» YOUR TASK
Print word for word the records from the line containing "10 days ago" through the end.

» THE INPUT
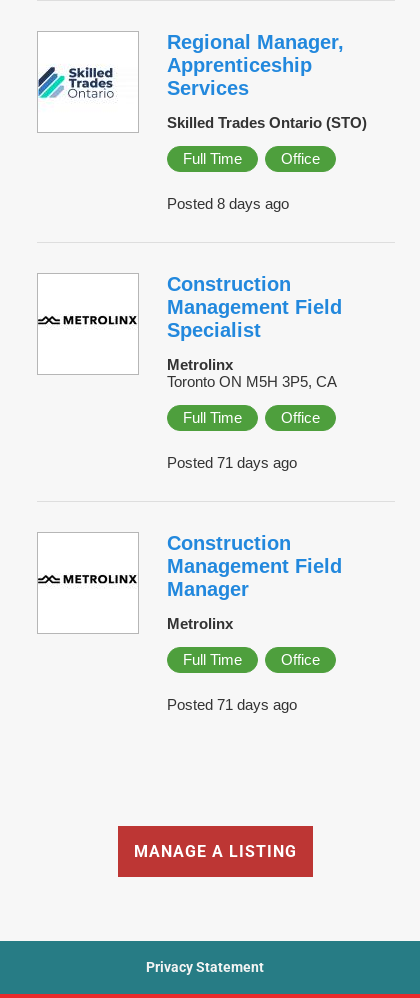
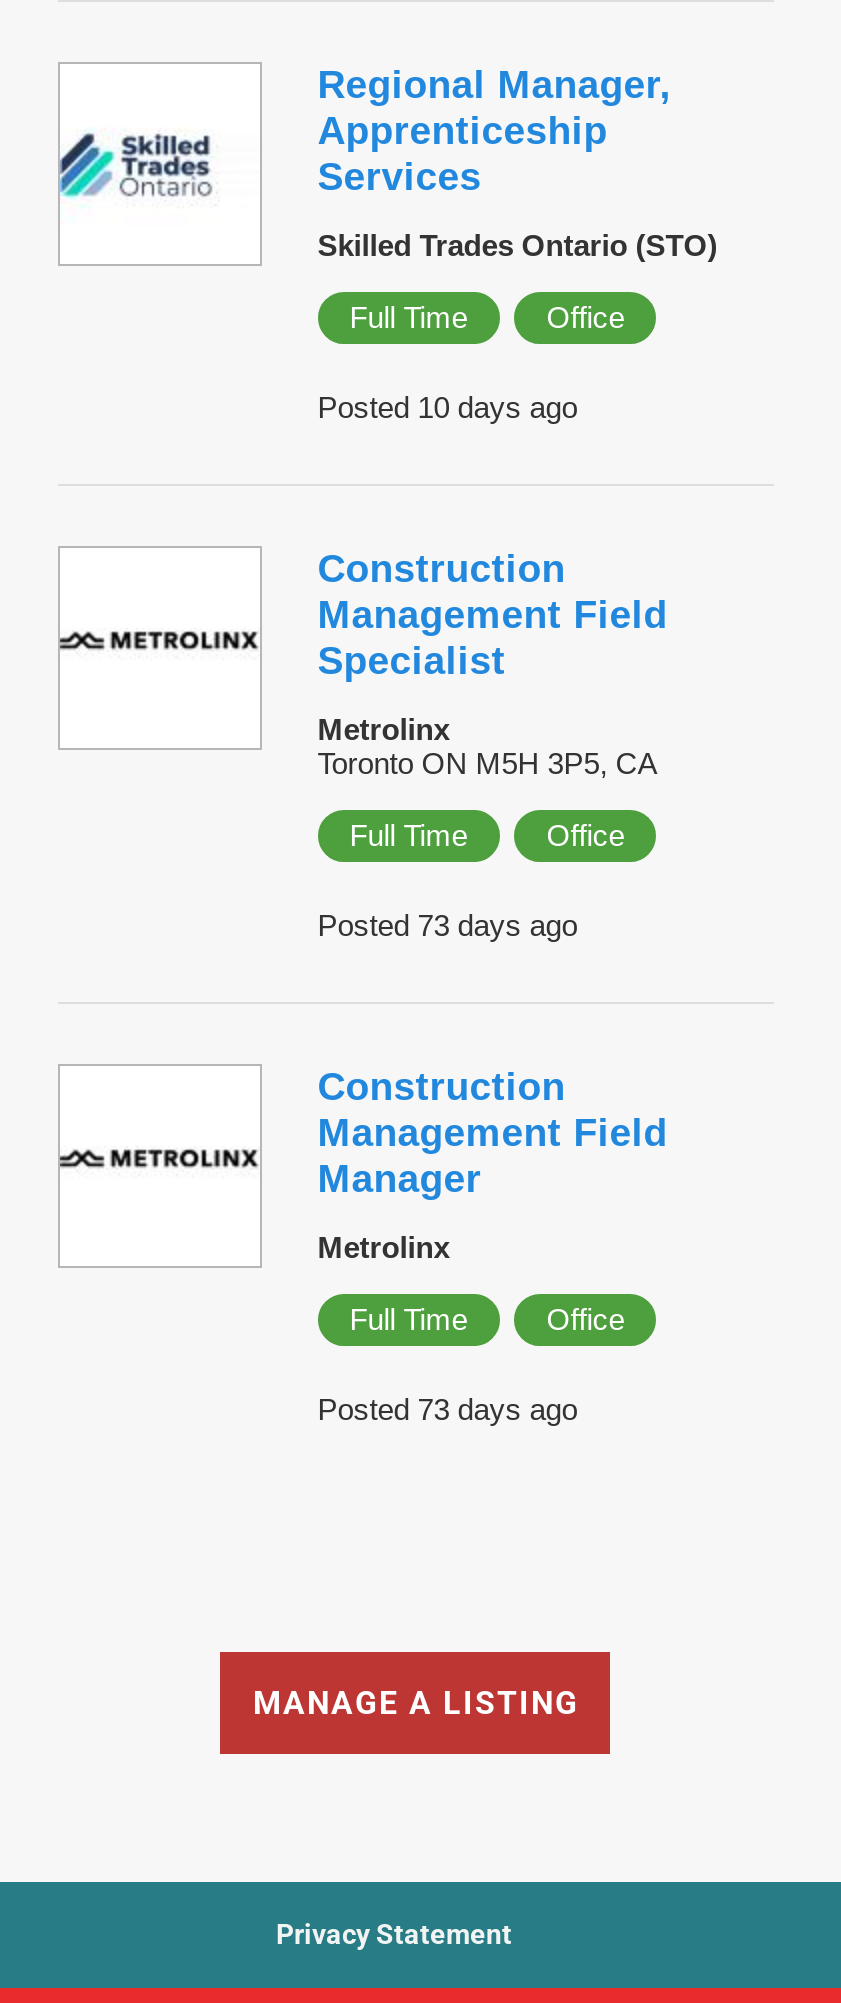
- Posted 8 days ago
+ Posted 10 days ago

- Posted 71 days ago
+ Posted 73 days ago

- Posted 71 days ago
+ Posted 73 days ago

» ANSWER TO THIS EXERCISE
+ Posted 10 days ago

- Posted 71 days ago
+ Posted 73 days ago

- Posted 71 days ago
+ Posted 73 days ago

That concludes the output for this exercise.